_Try it_. The required output is the exact run of lines in the listing below from the line holding "column Output (key_col) | formula: [key_col] * 0.07" through the line holding "column name: Cap (key_col) -> Cap (key col)", with no pictures.

_Input data_.
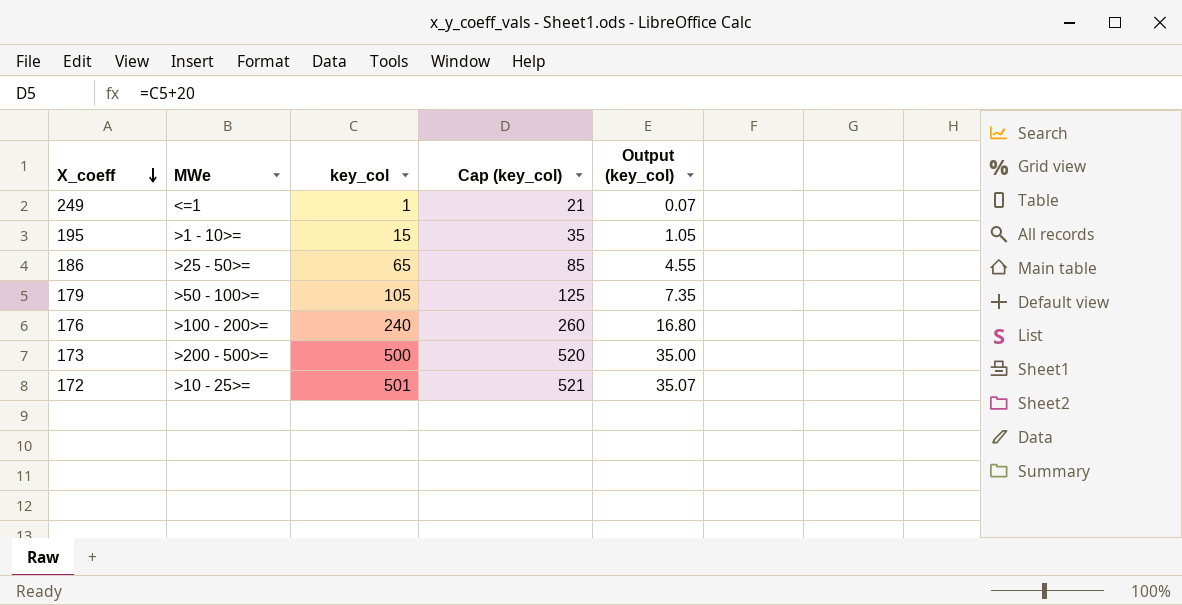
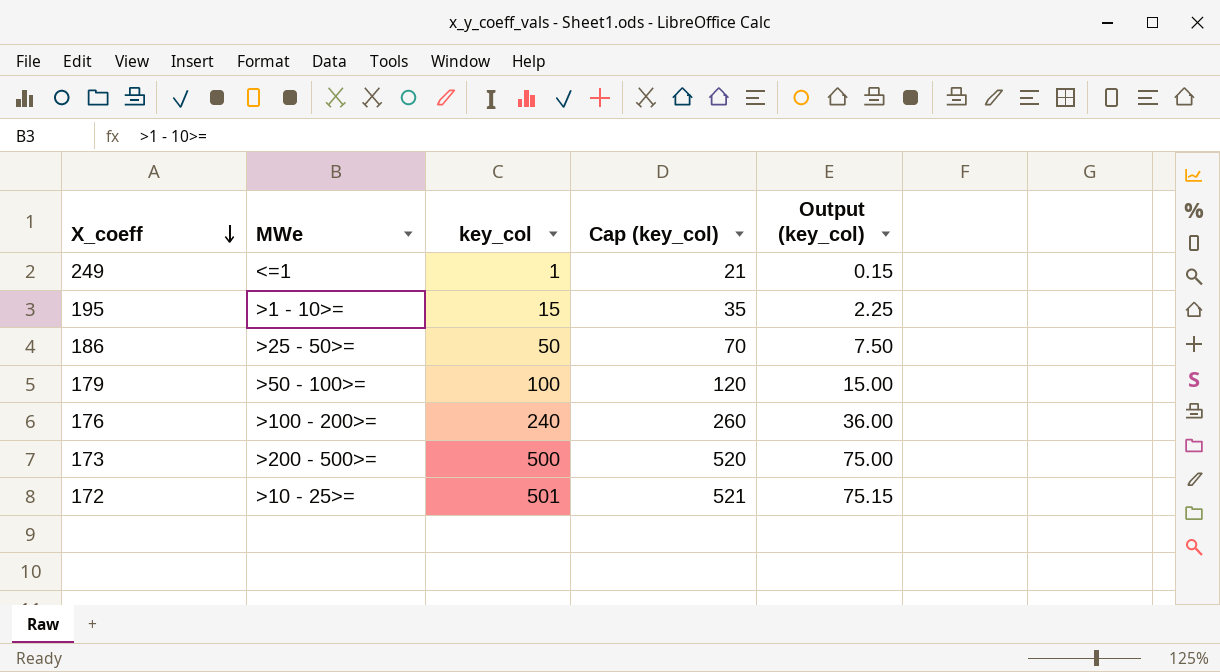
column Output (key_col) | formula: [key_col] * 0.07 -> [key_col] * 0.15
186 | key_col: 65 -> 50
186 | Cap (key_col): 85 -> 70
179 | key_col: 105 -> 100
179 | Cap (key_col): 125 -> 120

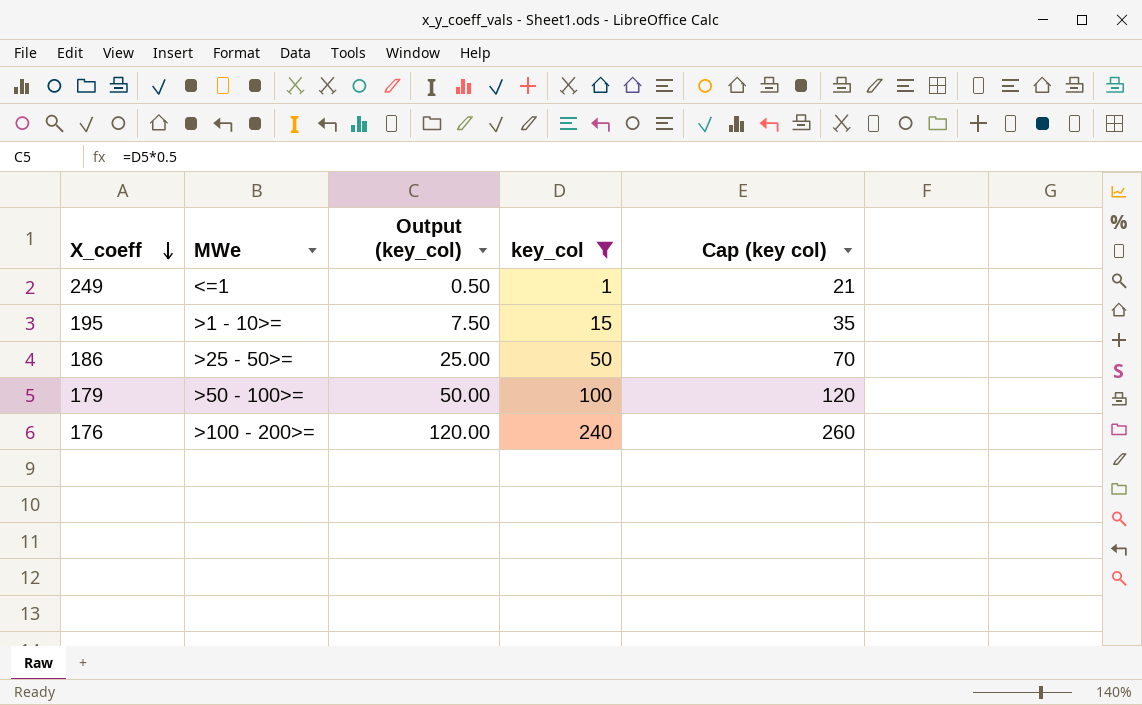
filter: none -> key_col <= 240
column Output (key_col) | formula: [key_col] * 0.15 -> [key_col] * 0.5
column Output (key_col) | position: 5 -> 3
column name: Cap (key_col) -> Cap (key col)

...

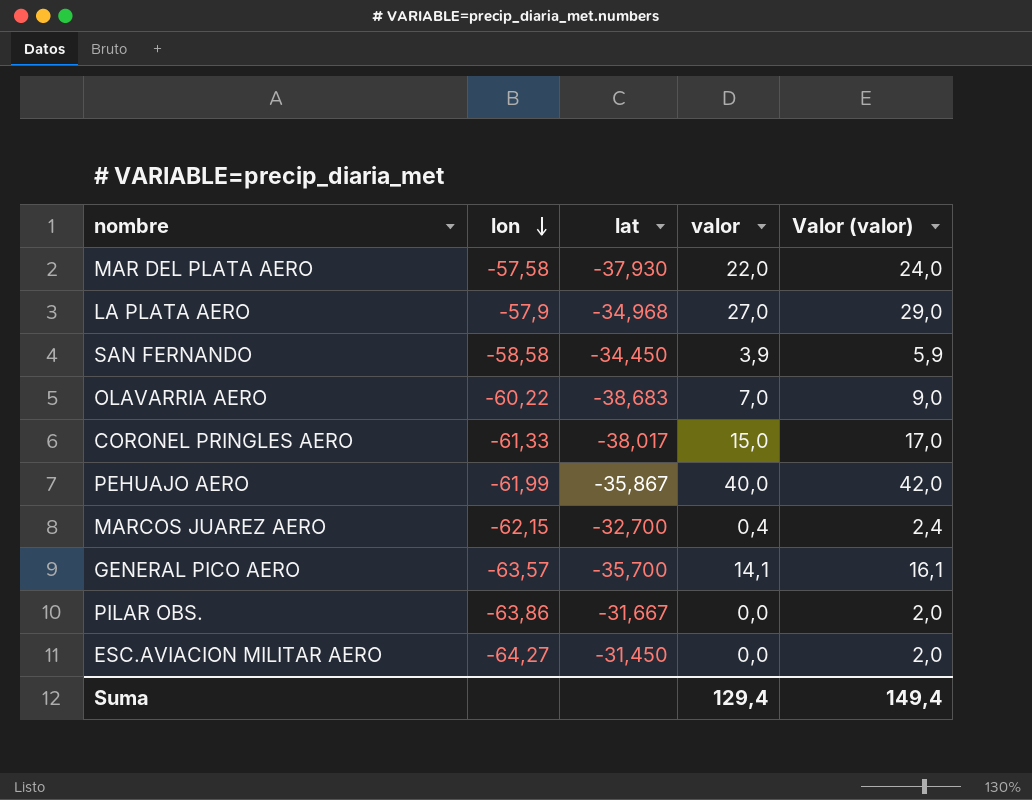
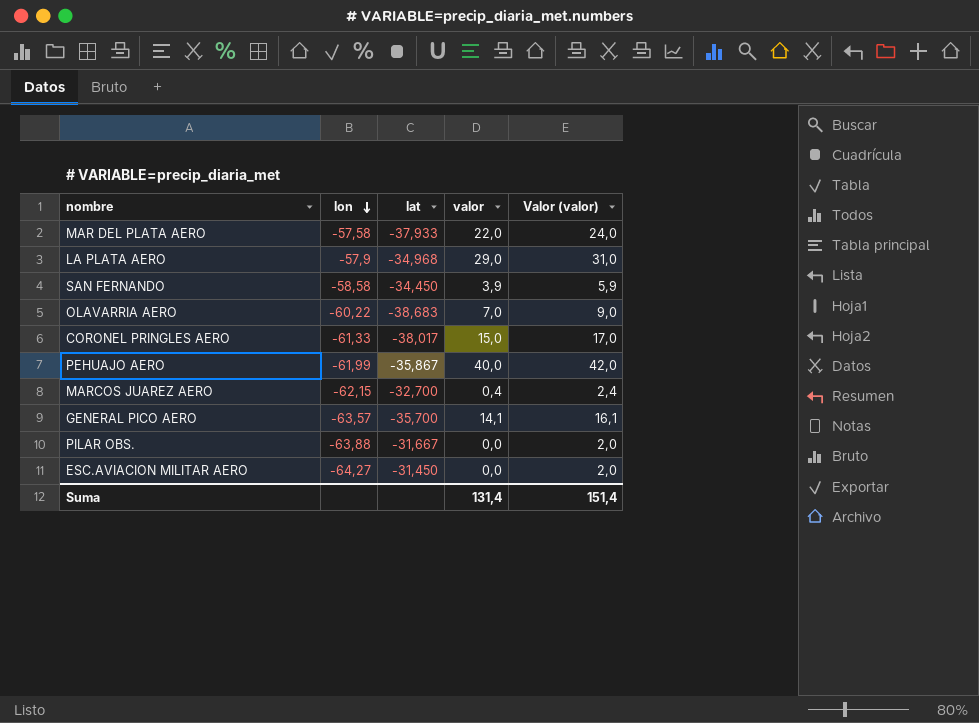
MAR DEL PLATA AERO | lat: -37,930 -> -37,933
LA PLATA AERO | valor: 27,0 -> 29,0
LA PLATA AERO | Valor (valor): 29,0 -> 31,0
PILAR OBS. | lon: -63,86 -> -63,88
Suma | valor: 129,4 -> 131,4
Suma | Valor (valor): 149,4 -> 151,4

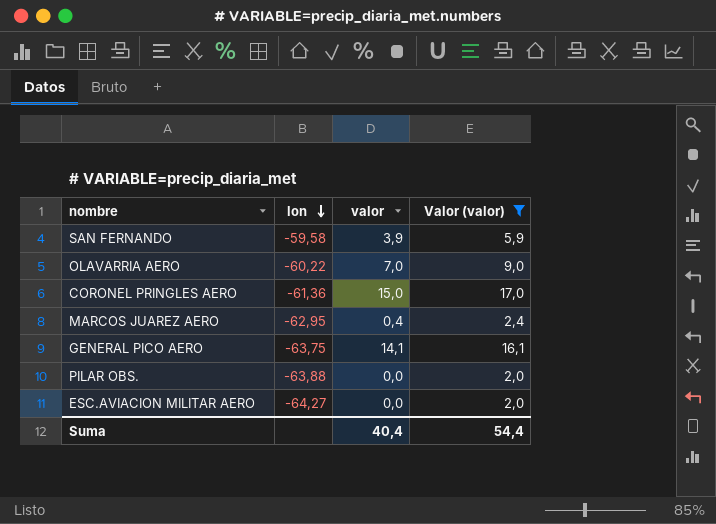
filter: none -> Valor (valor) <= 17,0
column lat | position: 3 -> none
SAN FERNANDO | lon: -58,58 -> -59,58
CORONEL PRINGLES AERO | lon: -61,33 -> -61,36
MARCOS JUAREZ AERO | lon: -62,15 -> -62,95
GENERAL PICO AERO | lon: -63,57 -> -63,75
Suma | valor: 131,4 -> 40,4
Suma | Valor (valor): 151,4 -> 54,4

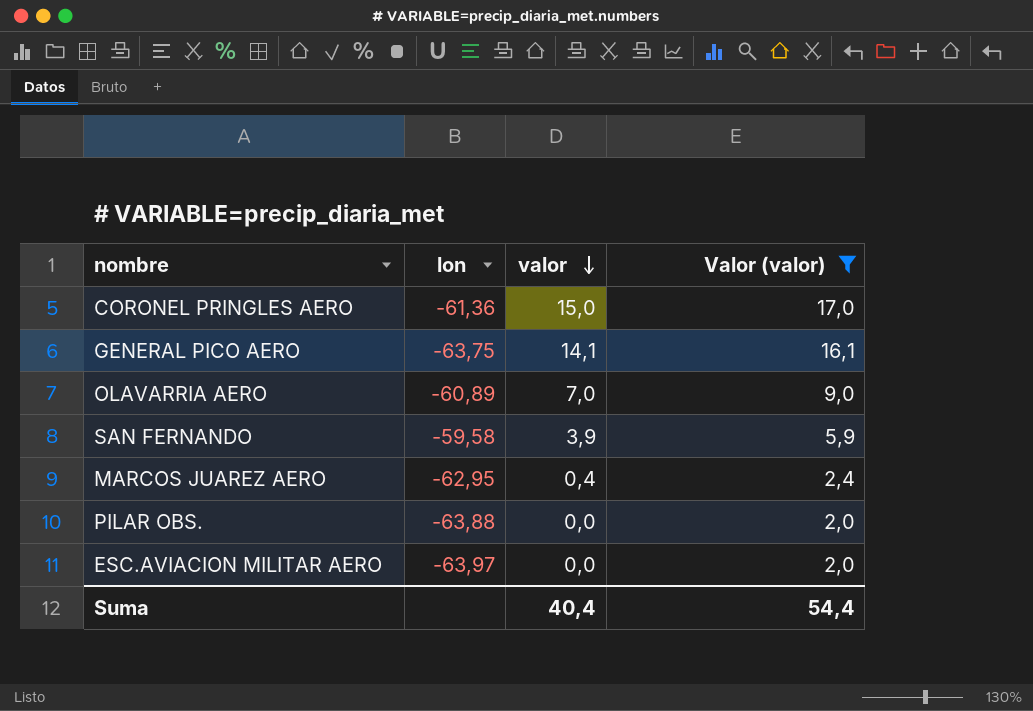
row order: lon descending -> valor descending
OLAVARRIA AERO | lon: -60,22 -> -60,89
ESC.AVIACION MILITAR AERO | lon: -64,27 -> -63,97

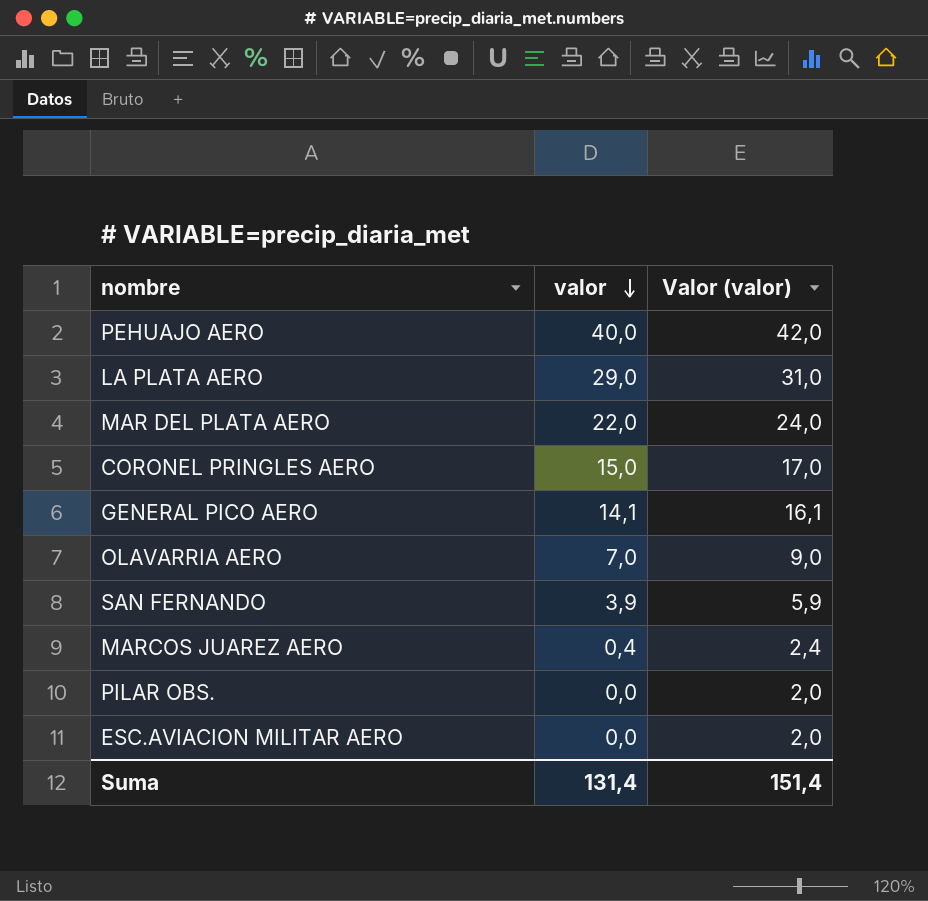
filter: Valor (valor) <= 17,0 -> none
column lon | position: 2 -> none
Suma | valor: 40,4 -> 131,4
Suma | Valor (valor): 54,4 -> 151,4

_Expected answer_.
column Output (key_col) | formula: [key_col] * 0.07 -> [key_col] * 0.15
186 | key_col: 65 -> 50
186 | Cap (key_col): 85 -> 70
179 | key_col: 105 -> 100
179 | Cap (key_col): 125 -> 120

filter: none -> key_col <= 240
column Output (key_col) | formula: [key_col] * 0.15 -> [key_col] * 0.5
column Output (key_col) | position: 5 -> 3
column name: Cap (key_col) -> Cap (key col)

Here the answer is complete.